Мятеж распространился по городу словно пожар, и, когда он стал набирать силу, обнаружился и его руководитель – Василий, внебрачный сын Романа Лакапина. Роман приказал кастрировать Василия еще в младенчестве – предположительно для того, чтобы защитить интересы своих старших законных сыновей; однако Василий вырос способным и умным и уже давно играл важную роль в государственных делах. При первых же признаках восстания он собрал всех своих слуг и повел их на Форум, где быстро взял ситуацию под контроль. Сначала он послал людей во все концы города, чтобы те провозгласили скорое появление нового императора, а потом повел толпу ко дворцу Вринги, который разграбили до нитки и сожгли дотла. После этого пожар и грабежи охватили весь город. Лишь три дня спустя Василий смог провести своих людей к Золотому Рогу, захватить все стоящие там корабли и поплыть с этой флотилией через Босфор до Гиерии, где все еще терпеливо ждал Никифор.
В воскресенье 16 августа 963 года Никифор Фока наконец был готов войти в свою столицу. Вместе с Василием он взошел на борт дромона и пересек пролив, направившись на запад, к дворцу в Евдоме, который находился рядом с южной оконечностью Феодосиевых стен. Здесь он переоделся в парадные одежды, пристегнул золотой нагрудник и сел на огромного белого боевого коня, покрытого попоной золотого и багряного цвета, который провез его через весь город к храму Святой Софии. Там Полиевкт в присутствии двух малолетних императоров возложил на его голову диадему.
Рассказывают, что Никифор Фока был низкорослым и приземистым, широкоплечим, с бочкообразной грудью; лицо у него было смуглое и обветренное, с маленькими темными глазками под тяжелыми бровями. Черные кудрявые волосы он носил необычайно длинными. Это был человек абсолютной моральной целостности, умный, но с предрассудками, неподкупный, невосприимчивый к лести и закаленный; однако он мог быть и безжалостным, и жестоким, и был печально известен своей жадностью и скупостью. Трудно испытывать симпатию к человеку, который годами не ел мяса, питал отвращение к женщинам, спал во власянице и каждый день по нескольку часов проводил в молитвах; но Никифор никогда и не добивался популярности. В возрасте за пятьдесят он все еще был весьма энергичным, и с видимым воодушевлением погрузился в новую для себя роль.
Первой его заботой был Вринга, которого он изгнал в его родную глушь в Пафлагонии. Своему отцу, старому Варде, он даровал титул кесаря, а его брат Лев стал куропалатом, или распорядителем императорского двора; Иоанна Цимисхия оставили доместиком схол, главнокомандующим войском в Анатолии. Оставалась еще Феофано, без которой он, вероятно, провел бы остаток своей активной жизни в Сирии, сражаясь с сарацинами. Первый поступок императора в отношении Феофано вызвал удивление: он переселил ее из дворца в старинную крепость Петрион в верхней части Золотого Рога. Там она пробыла больше месяца, пока Никифор занимал императорские апартаменты; а 20 сентября он женился на ней в Новой церкви.

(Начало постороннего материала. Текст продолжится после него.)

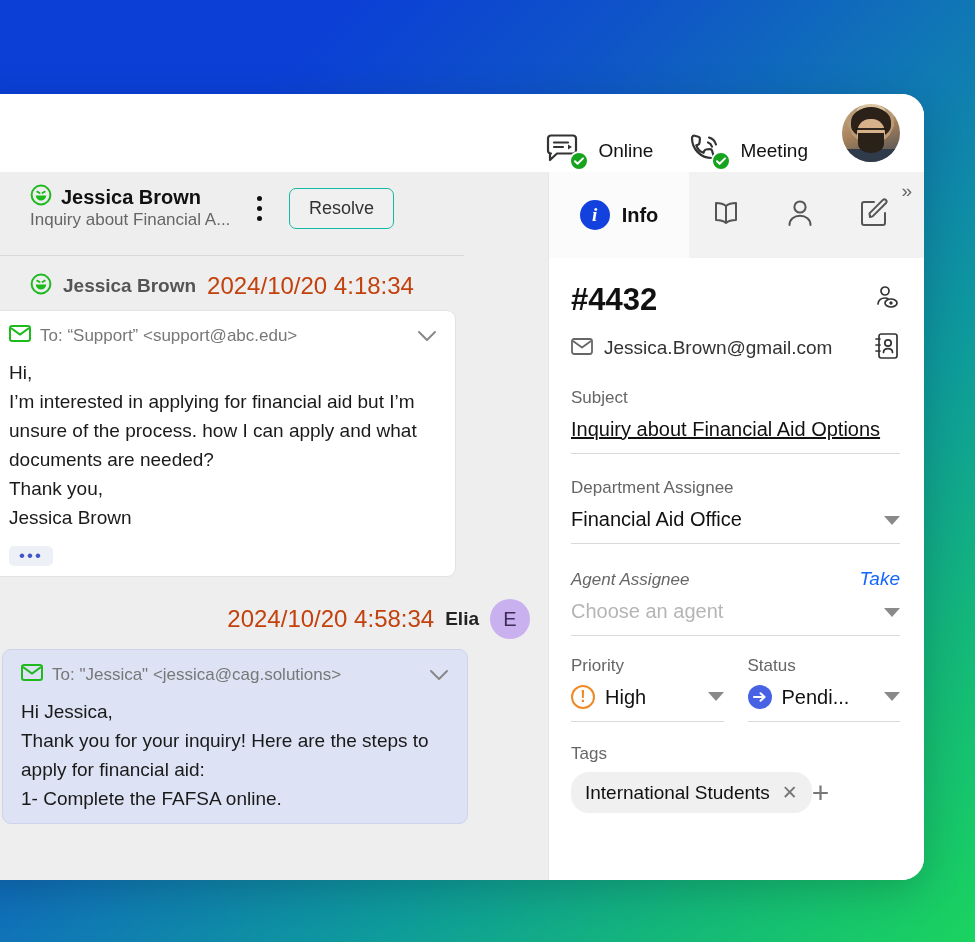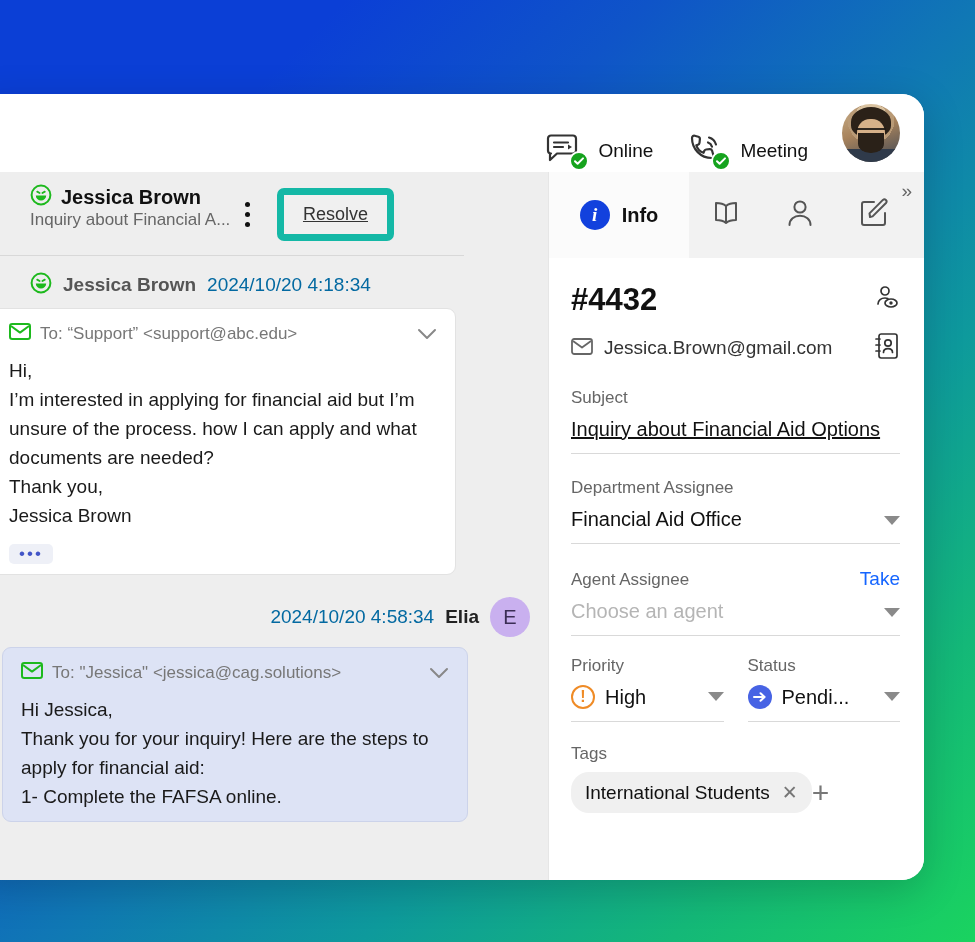--- a/index.html
+++ b/index.html
@@ -87,34 +87,33 @@
   #conv-header .title { font-size: 20px; font-weight: bold; color: #111; }
   #conv-header .subtitle { font-size: 17px; color: #666; margin-top: 0; }
   #conv-actions {
     position: absolute; right: 70px; top: 16px;
     display: flex; align-items: center; gap: 18px;
   }
   #kebab { width: 22px; height: 30px; display:flex; flex-direction:column;
            align-items:center; justify-content:center; gap:5px; cursor:pointer; }
   #kebab i { width: 5px; height: 5px; background:#111; border-radius:50%; display:block; }
   #resolve-btn {
-    border: 7px solid #14b8a6; background: #f0f0f0; border-radius: 7px;
+    border: 1px solid #14b8a6; background: #f0f0f0; border-radius: 7px;
     padding: 9px 19px; font-size: 18px; color: #333; cursor: pointer;
     font-family: "Liberation Sans", sans-serif;
-    text-decoration: underline;
   }
   .smiley { flex: 0 0 auto; }
 
   #msg-list { padding: 16px 0 0 0; }
   .msg-meta {
     display: flex; align-items: center; gap: 11px;
     padding-left: 60px; margin-bottom: 10px;
   }
   .msg-meta .name { font-size: 19px; color: #555; font-weight: bold; }
-  .msg-meta .time { font-size: 19px; color: #0369a1; }
+  .msg-meta .time { font-size: 24px; color: #c2410c; }
   .msg-meta.outgoing { justify-content: flex-end; padding-left: 0; padding-right: 18px; }
   .msg-meta.outgoing .name { color: #222; }
 
   .bubble {
     border-radius: 9px; padding: 14px 18px 10px 18px;
     border: 1px solid #e2e2e2;
   }
   .bubble.incoming { background: #fff; margin-left: 20px; width: 466px; }
   .bubble.outgoing { background: #dde3f5; border-color: #ccd3ea; margin-left: 32px; width: 466px; }
   .bubble-head {
@@ -180,21 +179,21 @@
     display: flex; align-items: flex-end; justify-content: space-between;
     line-height: 30px;
   }
   .field-value.plain { border-bottom: 1px solid #d9d9d9; display: block; text-decoration: underline; }
   .field-value .ph { color: #b5b5b5; }
   .caret {
     width: 0; height: 0; border-left: 8px solid transparent;
     border-right: 8px solid transparent; border-top: 9px solid #8a8a8a;
     margin-bottom: 9px; flex: 0 0 auto; cursor: pointer;
   }
-  .label-row { display: flex; align-items: baseline; justify-content: space-between; }
+  .label-row { display: flex; align-items: baseline; justify-content: space-between; font-style: italic; }
   #take-link { font-size: 19px; color: #1565ff; cursor: pointer; }
   .two-col { display: flex; gap: 24px; margin-top: 20px; }
   .two-col .col { flex: 1; }
   .pri-row { display: flex; align-items: center; gap: 10px; }
   .pri-row .txt { font-size: 20px; color: #111; flex: 1; white-space: nowrap; }
   .circ-icon { width: 24px; height: 24px; border-radius: 50%; flex: 0 0 auto;
                display:flex; align-items:center; justify-content:center; }
   .circ-icon.warn { border: 2px solid #ef8b26; color: #ef8b26;
                     font-size: 16px; font-weight: bold; line-height: 1; }
   .circ-icon.pend { background: #4763e4; color: #fff; }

Целью временного изгнания Феофано явно было соблюдение приличий, хотя Никифор выбрал для нее крайне неудобную резиденцию. В те времена считалось, что, ослепленный красотой императрицы, он безумно в нее влюбился. Легко понять, почему люди так думали: трудно было устоять перед картиной, как суровый несгибаемый военачальник внезапно потерял голову и отдал свое сердце самой прекрасной и порочной женщине того времени. Насколько это вероятно? В конце концов, Никифор был глубоко религиозным аскетом, принявшим обет целомудрия после смерти первой жены; неужели он и в самом деле оказался таким влюбчивым? Разве этот брак не был просто частью их общей договоренности? Для Феофано он не мог быть ничем иным. После счастливого, хоть и короткого замужества за невероятно привлекательным Романом утонченная молодая императрица не могла испытывать ничего, кроме отвращения, к самодовольному и некрасивому пожилому аскету вдвое старше себя. Что касается Никифора, то полной уверенности у нас нет. Он был не первым убежденным холостяком, который внезапно поддался увлечению, а его поведение в тех случаях, когда законность этого союза подвергалась сомнению, наводит на мысль, что он безумно любил свою молодую жену.